:: WHAT YOU WILL DO ::
Below are some records. Print exactly the lines between the one holding "[289,168,407,181] [41,197,193,207] [41,216,368,230]" and the one holding "[65,574,226,589] [49,592,378,608] ./mvnw", inclusive, and nothing else.

:: PROVIDED RECORDS ::

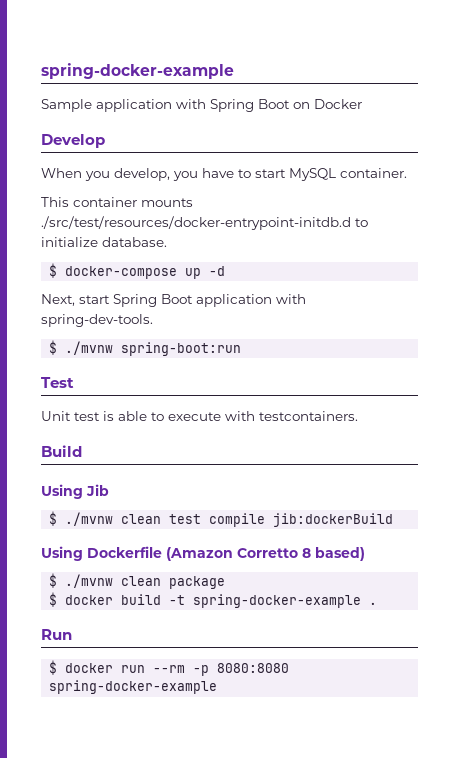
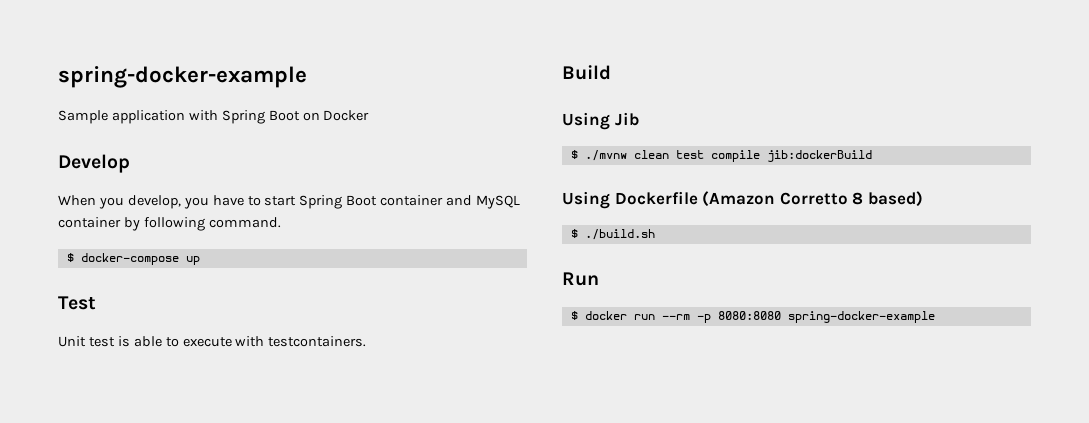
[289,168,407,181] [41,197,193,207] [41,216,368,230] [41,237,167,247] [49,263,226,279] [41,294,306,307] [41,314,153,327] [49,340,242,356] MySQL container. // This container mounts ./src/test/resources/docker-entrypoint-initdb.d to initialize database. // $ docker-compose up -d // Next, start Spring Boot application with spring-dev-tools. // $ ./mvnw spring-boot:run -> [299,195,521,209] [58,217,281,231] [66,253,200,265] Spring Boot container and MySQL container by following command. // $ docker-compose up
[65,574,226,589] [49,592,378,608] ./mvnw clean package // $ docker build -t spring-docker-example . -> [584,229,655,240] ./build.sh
--
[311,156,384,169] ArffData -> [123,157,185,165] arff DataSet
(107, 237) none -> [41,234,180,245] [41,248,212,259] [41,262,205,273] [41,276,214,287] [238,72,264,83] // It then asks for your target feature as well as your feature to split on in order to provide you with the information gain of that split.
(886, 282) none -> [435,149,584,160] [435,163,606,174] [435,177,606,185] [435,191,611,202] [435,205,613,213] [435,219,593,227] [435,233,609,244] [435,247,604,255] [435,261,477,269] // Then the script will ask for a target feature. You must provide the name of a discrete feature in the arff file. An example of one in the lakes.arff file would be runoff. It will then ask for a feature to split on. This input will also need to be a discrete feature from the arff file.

:: OUTPUT BELOW ::
[289,168,407,181] [41,197,193,207] [41,216,368,230] [41,237,167,247] [49,263,226,279] [41,294,306,307] [41,314,153,327] [49,340,242,356] MySQL container. // This container mounts ./src/test/resources/docker-entrypoint-initdb.d to initialize database. // $ docker-compose up -d // Next, start Spring Boot application with spring-dev-tools. // $ ./mvnw spring-boot:run -> [299,195,521,209] [58,217,281,231] [66,253,200,265] Spring Boot container and MySQL container by following command. // $ docker-compose up
[65,574,226,589] [49,592,378,608] ./mvnw clean package // $ docker build -t spring-docker-example . -> [584,229,655,240] ./build.sh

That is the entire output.